Outra ação que destaca os atletas olímpicos e paralímpicos é a reativação da mostra Ser Atleta, de 2021, dessa vez em formato permanente na plataforma Sesc Digital. No acervo, 30 produções audiovisuais, cada qual dedicada à trajetória de um atleta olímpico e paralímpico. Sob curadoria da jornalista e pesquisadora Katia Rubio, e o apoio institucional do Comitê Olímpico do Brasil (COB) e do Comitê Paralímpico Brasileiro (CPB), a mostra abrange a relação entre esporte e questões contemporâneas como: diversidade étnico-racial, de gênero e sexualidade, identidade e pertencimento. 

“O Sesc São Paulo tem um carinho e um cuidado com o esporte e a atividade física, proporcionando cursos para as pessoas que querem aprender uma modalidade e se exercitar nos nossos espaços de prática. Também oferecemos ao público a experiência de estar perto dos atletas, dos nossos ídolos, que representam o país nos Jogos e que só vemos pela televisão. Além disso, a mostra Ser Atleta aproxima o público dos esportistas e de todas as questões que atravessam as modalidades”, explica Carol Seixas, gerente da Gerência de Desenvolvimento Físico-Esportivo do Sesc São Paulo.   

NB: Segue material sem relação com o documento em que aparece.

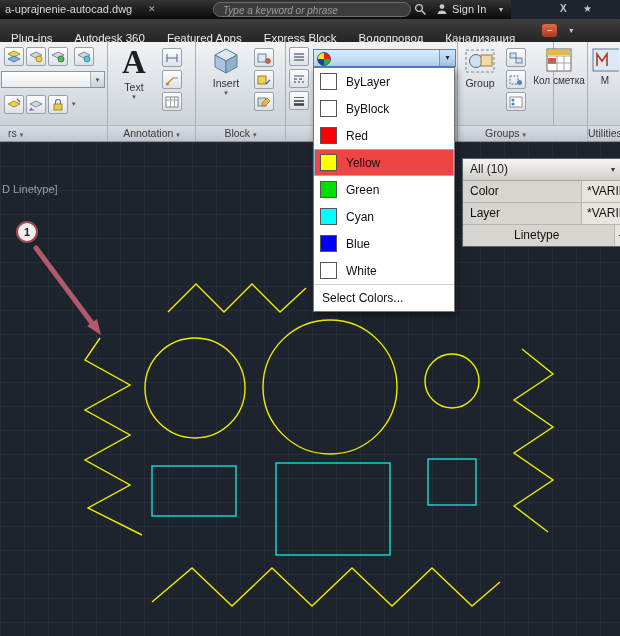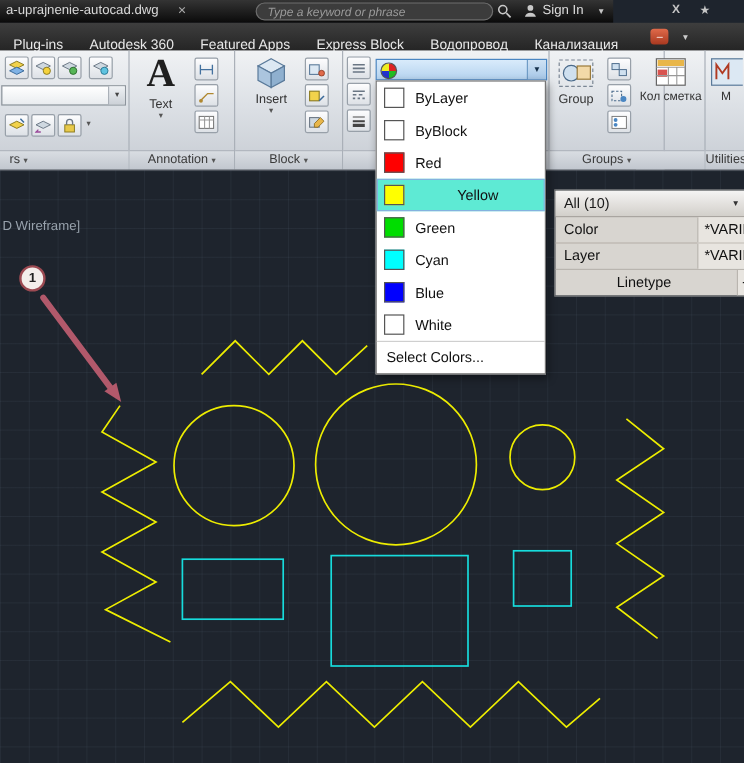--- a/index.html
+++ b/index.html
@@ -55,21 +55,21 @@
   .color-combo{position:absolute;left:313px;top:49px;width:143px;height:18px;box-sizing:border-box;
       background:linear-gradient(#d9ebfb,#b5d3ef);border:1px solid #4a86c2;z-index:55;}
   .color-wheel{position:absolute;left:3px;top:2px;width:12px;height:12px;border-radius:50%;
       border:1px solid #555;background:conic-gradient(#dd2222 0 25%,#22bb22 25% 50%,#2233cc 50% 75%,#eeee22 75% 100%);}
   .combo-caret{position:absolute;right:0;top:0;width:15px;height:16px;text-align:center;line-height:16px;
       font-size:8px;color:#16304a;border-left:1px solid #6f9cc6;background:linear-gradient(#cfe2f4,#a6c7e7);}
   .dropdown{position:absolute;left:313px;top:67px;width:140px;background:#ffffff;
       border:1px solid #767676;box-shadow:2px 3px 7px rgba(0,0,0,0.45);z-index:60;}
   .dd-item{height:27px;display:flex;align-items:center;padding-left:6px;font-size:12px;color:#111;
       box-sizing:border-box;}
-  .dd-item.selected{background:#5eead4;border:1px solid #84b2de;padding-left:5px;gap:35px;}
+  .dd-item.selected{background:#ef4444;border:1px solid #84b2de;padding-left:5px;}
   .dd-swatch{width:15px;height:15px;border:1px solid #555;margin-right:9px;flex:0 0 auto;background:#fff;}
   .dd-footer{height:26px;border-top:1px solid #cfcfcf;display:flex;align-items:center;
       padding-left:8px;font-size:12px;color:#111;}
 
   
   .canvas{position:absolute;left:0;top:142px;width:620px;height:494px;background-color:#1e242d;
       background-image:linear-gradient(rgba(130,155,180,0.08) 1px,transparent 1px),
                        linear-gradient(90deg,rgba(130,155,180,0.08) 1px,transparent 1px);
       background-size:24px 24px;z-index:1;}
   .cadsvg{position:absolute;left:0;top:0;}
@@ -347,21 +347,21 @@
         <rect x="276" y="321" width="114" height="92"></rect>
         <rect x="428" y="317" width="48" height="46"></rect>
       </g>
 
       <g>
         <path d="M36 106 L92 181" stroke-width="5" stroke-linecap="round" fill="none" stroke="#b2596b"></path>
         <polygon points="101,193 87,184 97,177" fill="#b2596b"></polygon>
       </g>
     </svg>
 
-    <span class="vp-label">D Wireframe]</span>
+    <span class="vp-label">D Linetype]</span>
     <div class="badge">1</div>
 
     <div class="props">
       <div class="props-header">
         <span>All (10)</span>
         <span class="props-caret">▾</span>
       </div>
       <div class="prow">
         <div class="plabel">Color</div>
         <div class="pvalue">*VARIE</div>

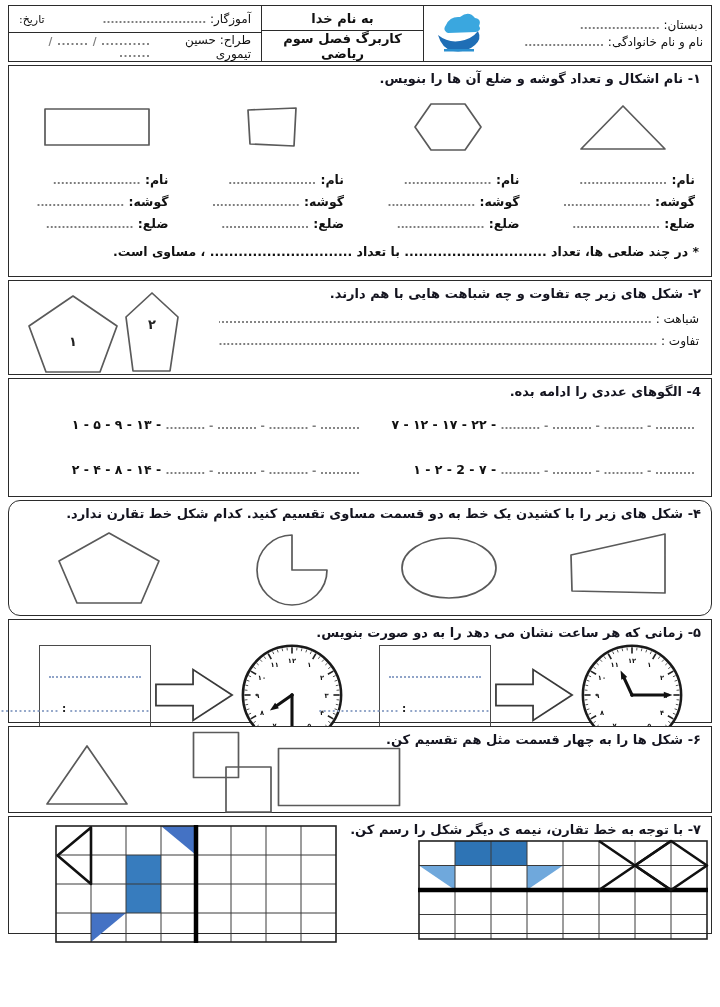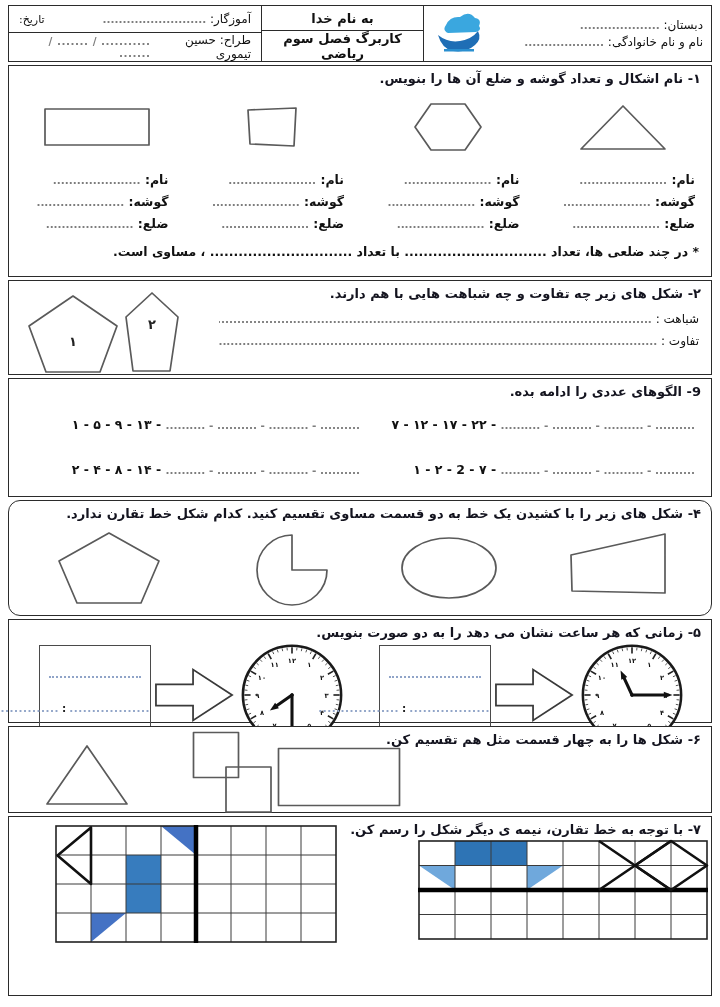--- a/index.html
+++ b/index.html
@@ -59,21 +59,21 @@
   .ansbox{width:112px;height:100px;border:1.4px solid #4a4a4a;box-sizing:border-box;}
   .dotline{border-bottom:2px dotted #90a4c8;margin:30px 9px 0;}
   .timeline{margin-top:24px;text-align:center;direction:rtl;font-size:10.5px;font-weight:700;white-space:nowrap;}
   .timeline .blank{color:#90a4c8;letter-spacing:.5px;}
   .timeline .colon{color:#222;padding:0 3px;}
 
   
   #s6{height:87px;}
 
   
-  #s7{height:180px;}
+  #s7{height:118px;}
 </style>
 </head>
 <body>
 
 <div class="hdr">
   <div class="hcell hright">
     <div class="lines">
       <div><span class="b">دبستان:</span> <span class="dots">....................</span></div>
       <div><span class="b">نام و نام خانوادگی:</span> <span class="dots">....................</span></div>
     </div>
@@ -168,21 +168,21 @@
   </div>
   <div class="shapebox" style="left:114px;top:10px;">
     <svg class="shape" width="58" height="82" viewBox="0 0 58 82">
       <polygon points="29,2 55,26 47,80 10,80 3,26"></polygon>
       <text x="29" y="38" text-anchor="middle">۲</text>
     </svg>
   </div>
 </div>
 
 <div class="sec" id="s3">
-  <div class="title">9- الگوهای عددی را ادامه بده.</div>
+  <div class="title">4- الگوهای عددی را ادامه بده.</div>
   <div class="prow">
     <div class="pcell"><span>۷ - ۱۲ - ۱۷ - ۲۲ - </span><span class="dots">.......... - .......... - .......... - ..........</span></div>
     <div class="pcell"><span>۱ - ۵ - ۹ - ۱۳ - </span><span class="dots">.......... - .......... - .......... - ..........</span></div>
   </div>
   <div class="prow" style="margin-top:30px;">
     <div class="pcell"><span>۱ - ۲ - 2 - ۷ - </span><span class="dots">.......... - .......... - .......... - ..........</span></div>
     <div class="pcell"><span>۲ - ۴ - ۸ - ۱۴ - </span><span class="dots">.......... - .......... - .......... - ..........</span></div>
   </div>
 </div>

Destaques da programação:  
POMPEIA 
Esgrima paralímpica  
Apresentação esportiva e vivência de esgrima em cadeira de rodas, modalidade presente nos Jogos Paralímpicos de Paris 2024, com os atletas Monica Santos, primeira brasileira a conquistar um torneio de esgrima internacional, e Vanderson Chaves, que lidera o ranking nacional no sabre e foi o primeiro brasileiro a conquistar medalha no mundial sub-23, em 2014.  
Dia 3/8. Sábado, às 15h.  
GRÁTIS.  

VILA MARIANA 
Vila esportiva – Basquete
em cadeira de rodas 
Vivência da modalidade paralímpica com a participação de atletas da Associação Desportiva para Deficientes (ADD) 
Dias 10 e 11/8. Sábado e domingo, das 14h30 às 16h. GRÁTIS.  

SESC DIGITAL 
Ser Atleta
Curadoria de Katia Rubio. 
Mostra virtual que apresenta a trajetória de 30 atletas olímpicos e paralímpicos, como o lutador de taekwondo Diogo Silva, a judoca Alana Maldonado e o nadador Bruno Fratus.